*WHAT YOU NEED TO DO*
Filter the data for "further" and copy matching lines.

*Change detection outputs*
****************************************

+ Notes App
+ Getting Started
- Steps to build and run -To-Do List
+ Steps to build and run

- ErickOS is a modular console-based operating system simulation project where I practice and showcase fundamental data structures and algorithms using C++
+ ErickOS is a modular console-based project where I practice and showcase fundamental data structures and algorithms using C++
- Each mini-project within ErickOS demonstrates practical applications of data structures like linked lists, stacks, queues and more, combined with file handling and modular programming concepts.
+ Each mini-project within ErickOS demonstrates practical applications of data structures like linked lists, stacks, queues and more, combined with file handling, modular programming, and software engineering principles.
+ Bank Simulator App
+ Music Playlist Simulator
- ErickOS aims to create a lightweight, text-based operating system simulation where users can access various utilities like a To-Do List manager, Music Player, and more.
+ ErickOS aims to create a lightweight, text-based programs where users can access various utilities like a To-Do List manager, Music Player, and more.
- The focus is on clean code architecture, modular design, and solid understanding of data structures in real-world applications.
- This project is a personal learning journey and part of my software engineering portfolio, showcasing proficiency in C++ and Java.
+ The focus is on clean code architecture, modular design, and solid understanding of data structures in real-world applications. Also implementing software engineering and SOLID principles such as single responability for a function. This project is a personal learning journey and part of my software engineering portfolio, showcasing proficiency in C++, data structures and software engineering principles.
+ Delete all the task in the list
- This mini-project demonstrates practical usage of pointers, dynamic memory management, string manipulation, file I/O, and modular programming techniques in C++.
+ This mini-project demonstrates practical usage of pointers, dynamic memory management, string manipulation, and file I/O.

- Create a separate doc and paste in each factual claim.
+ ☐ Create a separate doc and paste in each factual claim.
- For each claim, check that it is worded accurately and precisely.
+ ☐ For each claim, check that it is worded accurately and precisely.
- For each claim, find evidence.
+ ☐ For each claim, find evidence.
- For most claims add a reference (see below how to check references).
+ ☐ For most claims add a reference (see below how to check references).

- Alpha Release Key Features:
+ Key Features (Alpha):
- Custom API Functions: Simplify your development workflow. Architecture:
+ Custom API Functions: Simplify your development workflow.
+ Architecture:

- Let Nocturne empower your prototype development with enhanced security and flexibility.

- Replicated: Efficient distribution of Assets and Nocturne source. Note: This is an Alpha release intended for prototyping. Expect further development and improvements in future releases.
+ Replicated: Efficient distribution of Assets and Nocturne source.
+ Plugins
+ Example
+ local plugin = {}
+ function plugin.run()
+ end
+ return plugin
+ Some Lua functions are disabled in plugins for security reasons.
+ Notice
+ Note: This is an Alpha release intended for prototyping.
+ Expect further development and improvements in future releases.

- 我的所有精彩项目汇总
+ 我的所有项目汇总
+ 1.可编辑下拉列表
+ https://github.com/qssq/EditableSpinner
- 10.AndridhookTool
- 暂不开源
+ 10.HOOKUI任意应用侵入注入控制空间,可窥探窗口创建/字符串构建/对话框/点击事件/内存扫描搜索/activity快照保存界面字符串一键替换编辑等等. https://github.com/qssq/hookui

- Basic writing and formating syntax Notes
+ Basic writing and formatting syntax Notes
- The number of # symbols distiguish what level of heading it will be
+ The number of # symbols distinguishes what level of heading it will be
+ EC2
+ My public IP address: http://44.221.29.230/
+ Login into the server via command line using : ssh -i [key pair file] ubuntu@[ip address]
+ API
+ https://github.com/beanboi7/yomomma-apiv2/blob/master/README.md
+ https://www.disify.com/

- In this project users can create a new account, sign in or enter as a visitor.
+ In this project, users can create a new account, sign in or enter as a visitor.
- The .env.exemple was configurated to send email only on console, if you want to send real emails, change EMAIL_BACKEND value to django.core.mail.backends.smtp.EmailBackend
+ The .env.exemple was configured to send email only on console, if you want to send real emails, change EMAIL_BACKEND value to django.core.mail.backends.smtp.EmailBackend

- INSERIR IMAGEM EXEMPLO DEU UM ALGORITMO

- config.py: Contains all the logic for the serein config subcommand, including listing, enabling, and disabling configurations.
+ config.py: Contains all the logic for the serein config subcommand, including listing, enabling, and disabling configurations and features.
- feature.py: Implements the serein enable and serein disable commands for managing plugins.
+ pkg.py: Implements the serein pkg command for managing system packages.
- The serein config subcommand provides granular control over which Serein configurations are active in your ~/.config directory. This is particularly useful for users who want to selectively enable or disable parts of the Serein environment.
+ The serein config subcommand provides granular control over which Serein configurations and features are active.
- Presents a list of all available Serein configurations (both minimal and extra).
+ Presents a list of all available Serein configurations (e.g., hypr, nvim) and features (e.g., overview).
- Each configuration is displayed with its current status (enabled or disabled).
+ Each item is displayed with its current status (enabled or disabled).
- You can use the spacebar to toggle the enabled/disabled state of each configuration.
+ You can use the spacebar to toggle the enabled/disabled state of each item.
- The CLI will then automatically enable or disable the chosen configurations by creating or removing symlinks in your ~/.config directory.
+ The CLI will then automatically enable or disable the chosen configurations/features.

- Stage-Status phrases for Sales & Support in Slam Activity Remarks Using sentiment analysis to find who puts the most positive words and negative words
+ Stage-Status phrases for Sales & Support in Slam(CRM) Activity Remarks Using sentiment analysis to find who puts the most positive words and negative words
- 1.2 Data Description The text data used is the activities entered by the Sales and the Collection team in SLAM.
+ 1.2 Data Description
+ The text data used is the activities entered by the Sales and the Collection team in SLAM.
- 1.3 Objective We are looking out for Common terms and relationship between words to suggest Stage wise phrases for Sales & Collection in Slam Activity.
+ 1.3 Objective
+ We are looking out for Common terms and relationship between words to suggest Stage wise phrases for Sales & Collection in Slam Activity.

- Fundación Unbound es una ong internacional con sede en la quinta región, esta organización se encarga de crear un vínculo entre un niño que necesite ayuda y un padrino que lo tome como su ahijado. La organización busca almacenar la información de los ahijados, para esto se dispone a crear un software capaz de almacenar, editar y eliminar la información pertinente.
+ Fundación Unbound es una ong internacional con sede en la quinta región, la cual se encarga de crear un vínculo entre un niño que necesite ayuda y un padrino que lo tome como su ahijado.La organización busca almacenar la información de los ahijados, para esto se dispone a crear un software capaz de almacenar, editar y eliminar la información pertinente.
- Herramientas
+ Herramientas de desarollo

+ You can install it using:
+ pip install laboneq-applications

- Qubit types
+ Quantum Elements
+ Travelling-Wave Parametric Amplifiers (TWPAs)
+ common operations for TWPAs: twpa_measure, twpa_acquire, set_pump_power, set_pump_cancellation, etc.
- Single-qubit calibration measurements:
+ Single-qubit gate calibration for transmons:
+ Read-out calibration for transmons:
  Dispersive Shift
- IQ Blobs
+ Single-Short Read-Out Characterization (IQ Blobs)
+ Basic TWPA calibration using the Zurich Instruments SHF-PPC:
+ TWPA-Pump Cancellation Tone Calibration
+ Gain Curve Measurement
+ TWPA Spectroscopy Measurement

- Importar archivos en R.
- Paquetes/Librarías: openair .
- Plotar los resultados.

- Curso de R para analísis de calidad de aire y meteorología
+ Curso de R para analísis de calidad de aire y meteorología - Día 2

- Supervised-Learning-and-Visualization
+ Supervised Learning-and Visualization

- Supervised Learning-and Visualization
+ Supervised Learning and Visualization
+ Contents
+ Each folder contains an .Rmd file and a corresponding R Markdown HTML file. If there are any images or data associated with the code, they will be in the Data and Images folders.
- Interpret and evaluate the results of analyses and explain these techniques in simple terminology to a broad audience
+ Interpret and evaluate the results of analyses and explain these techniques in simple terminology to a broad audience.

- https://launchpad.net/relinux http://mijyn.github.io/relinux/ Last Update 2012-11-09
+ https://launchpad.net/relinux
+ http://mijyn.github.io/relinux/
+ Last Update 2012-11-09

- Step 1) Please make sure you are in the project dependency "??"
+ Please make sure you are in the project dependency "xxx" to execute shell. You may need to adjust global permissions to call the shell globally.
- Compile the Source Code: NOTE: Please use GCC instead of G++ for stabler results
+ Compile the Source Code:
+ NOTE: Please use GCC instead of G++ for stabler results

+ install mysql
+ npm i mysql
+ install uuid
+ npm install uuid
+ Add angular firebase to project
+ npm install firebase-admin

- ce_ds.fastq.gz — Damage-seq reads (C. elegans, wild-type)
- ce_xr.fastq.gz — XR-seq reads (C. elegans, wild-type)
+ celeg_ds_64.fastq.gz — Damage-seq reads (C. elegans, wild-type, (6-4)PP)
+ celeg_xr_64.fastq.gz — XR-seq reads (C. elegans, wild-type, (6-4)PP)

****************************************

*RESULT OF THIS EXERCISE*
- Replicated: Efficient distribution of Assets and Nocturne source. Note: This is an Alpha release intended for prototyping. Expect further development and improvements in future releases.
+ Expect further development and improvements in future releases.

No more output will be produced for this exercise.